А он чувствовал – один. До самого дна. И ничего не осталось.

Когда все закончилось, кладбище опустело. Захар и Степан медленно шли по узкой тропинке, усыпанной гравием. А потом ехали домой. Тишина между ними была оглушающей, но Захар знал: это не молчание, а время, чтобы собраться с мыслями.

– Послушай меня, Степ, – уже у самого подъезда сказал Захар, нарушая тишину. Его голос звучал твердо, как приказ. – Ты должен взять себя в руки. Надо двигаться дальше. Елена бы этого хотела.

– Хотела? – горько переспросил Степан, бросив взгляд на друга. – Ты ничего не знаешь, Захар. Это все… все… – он осекся, стиснув зубы, чтобы не разрыдаться прямо на улице.

– Ты потерял слишком много, но если ты сейчас сдашься, то потеряешь и себя.

Степан кивнул, но его взгляд оставался пустым. Слова Захара словно проходили мимо, не достигая цели.

– Захар… Я не могу, – наконец прошептал он, опустив голову. – Мне кажется, я не вывезу.

– Вывезешь, – ответил Захар жестко. – Пока ты дышишь, пока можешь встать на ноги – ты жив. А раз так, ты обязан бороться. Слышишь?

– Не могу, – невнятно пробормотал он.

– Можешь. Ты всегда мог. Ты просто забыл об этом, – ответил Захар, останавливаясь перед домом друга. – Но я напомню. И мы вытянем тебя из этого, даже если ты сам в это не веришь.

Степан не ответил, просто открыл дверь, оставив Захара на крыльце.

– Подожди, – окрикнул он и достал конверт. – Вот, ребята просили тебе передать…

– Что это? – Степа напрягся, медленно осознавая, что его тайна раскрыта. – Зачем? Я же просил…

– Я ничего не говорил… – честно ответил Захар и положил ладонь ему на плечо. – Но все за тебя искренне переживают. Не отталкивай их.

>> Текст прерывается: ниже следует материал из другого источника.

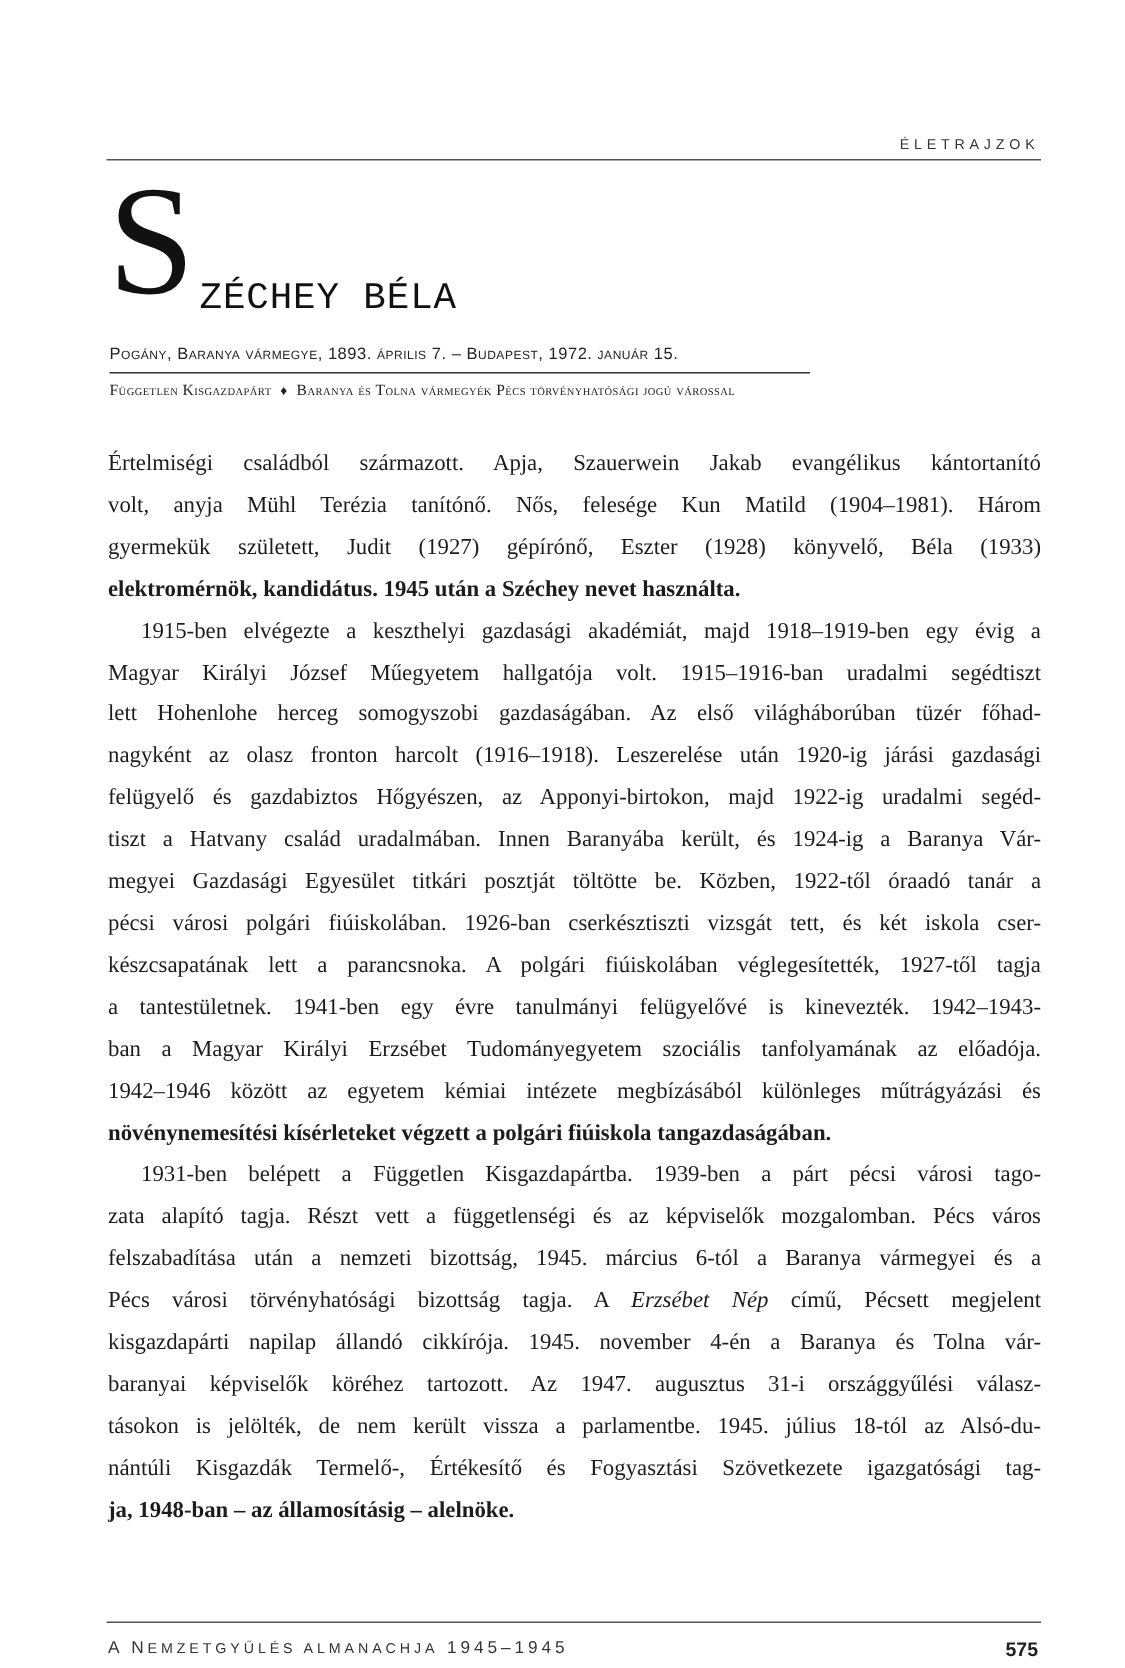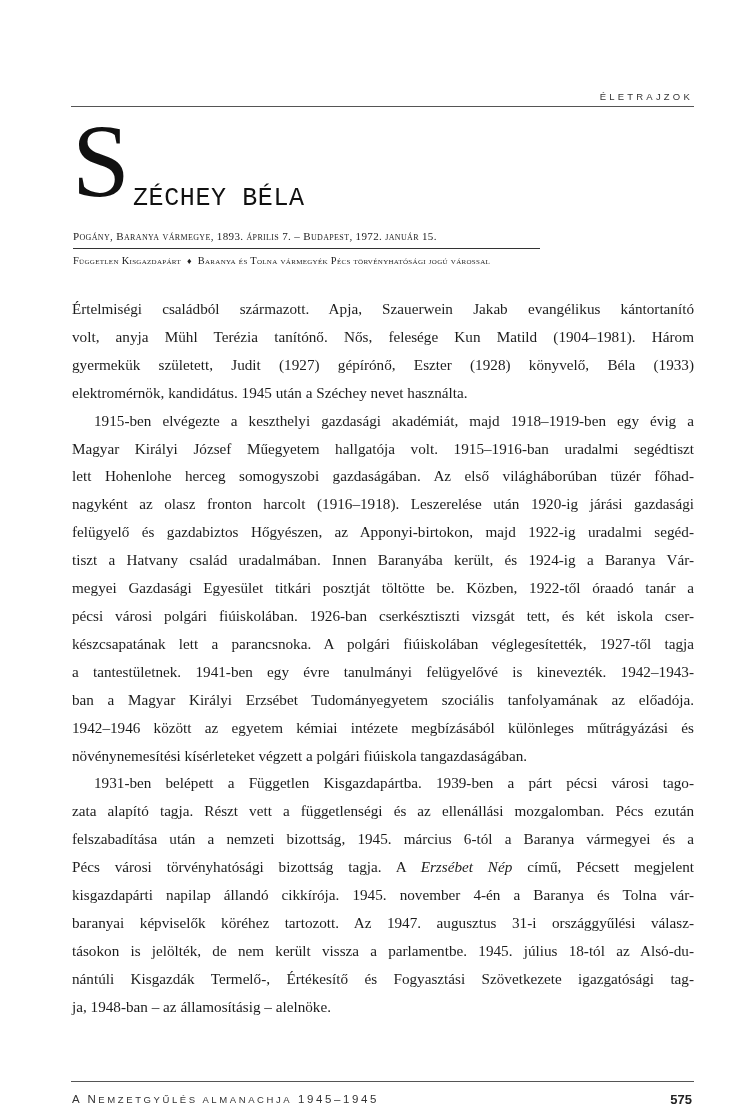"Pogány, Baranya vármegye, 1893. április" .birth-line { font-family: Liberation Serif, serif -> Liberation Sans, sans-serif }
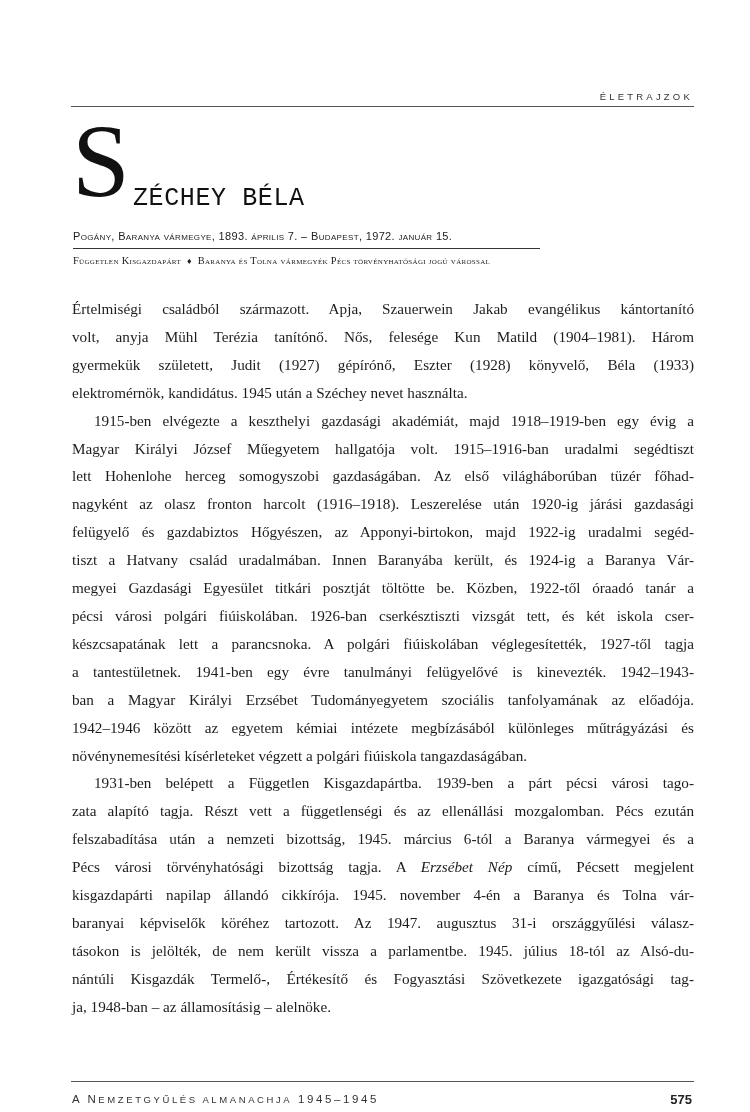"elektromérnök, kandidátus. 1945 után a" .line.last { font-weight: none -> bold }
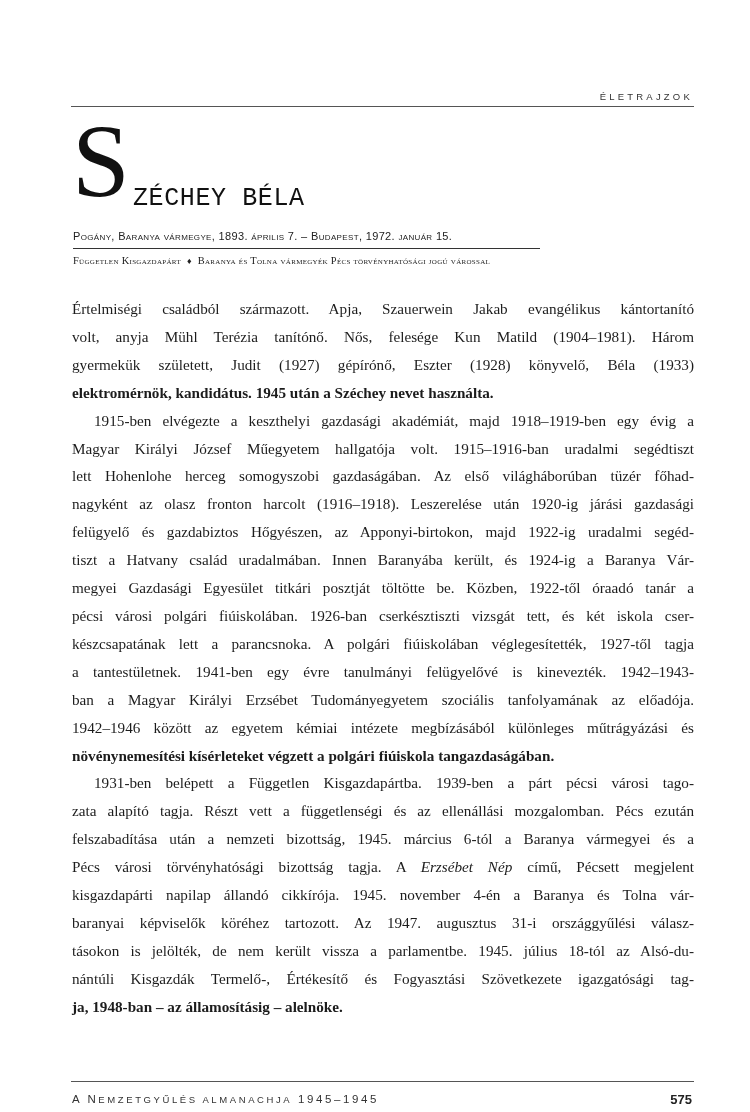"zata alapító tagja. Részt vett" span.line { text: ellenállási mozgalomban. Pécs ezután -> képviselők mozgalomban. Pécs város }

– Спасибо, – процедил он сквозь зубы, смиряя гордыню. Захар, как всегда, был прав и спорить бессмысленно. – Передай им…

– Я передам.

Степа поднялся домой. Квартира встретила глухой тишиной. Ни звуков, ни запахов – только пустота, в которой теперь эхом отдавались шаги. Он закрыл за собой дверь, оперся на нее спиной и долго не двигался.

Воздух был застоявшимся. Все осталось так же, как и раньше: аккуратный плед, подушка на диване, любимая чашка Лены на кухонной полке. Он провел рукой по стене, как будто надеялся найти в ней точку опоры, но пальцы только скользнули по холодной краске.

Степан прошел в гостиную. Руки нервно потянулись к бутылке водки, которую он оставил на столике. Он не пил, чтобы забыть – он пил, чтобы не чувствовать. Пустота становилась его единственным убежищем.

Стакан звякнул о столешницу, когда налил себе до краев. Степа сел в кресло, обхватив стакан рукой, и уставился в пустоту. Выпив залпом, налил еще. Жидкий огонь сжигал горло, но не утолял ту боль, что терзала изнутри. Он медленно поднялся, сжимая бутылку в руках, его дыхание стало тяжелым и сбивчивым. В голове гудело, как в эпицентре бедствия.

– Хватит! – крикнул и с размаху швырнул бутылку в стену. Громкий звон стекла, разлетающегося по комнате, разорвал тишину. Это был взрыв эмоций, которые Степан слишком долго держал под контролем.

– Прости, Лен… – прошептал он, сквозь сдавленное дыхание.

Как пережить смерть жены и сына, если сам их не уберег?

На тумбочке стояло фото жены. Она, улыбающаяся, обнимающая живот. Черная рамка. Степа не помнил, кто ее туда поставил. Может, мать Лены. Может, он сам. Неважно.

Взял снимок. Заглянул в ее глаза. Набрал в легкие воздуха, будто хотел что-то сказать – но не сказал. Просто зажмурился, завыл и упал на колени, сжав голову руками. Рамка упала на пол, треснула. Его грудь содрогалась от хриплого дыхания, но слез не было. Пусто. Тупо. Как будто он выгорел изнутри. Хотелось кричать. Разбивать все вокруг. Но сил не было тоже.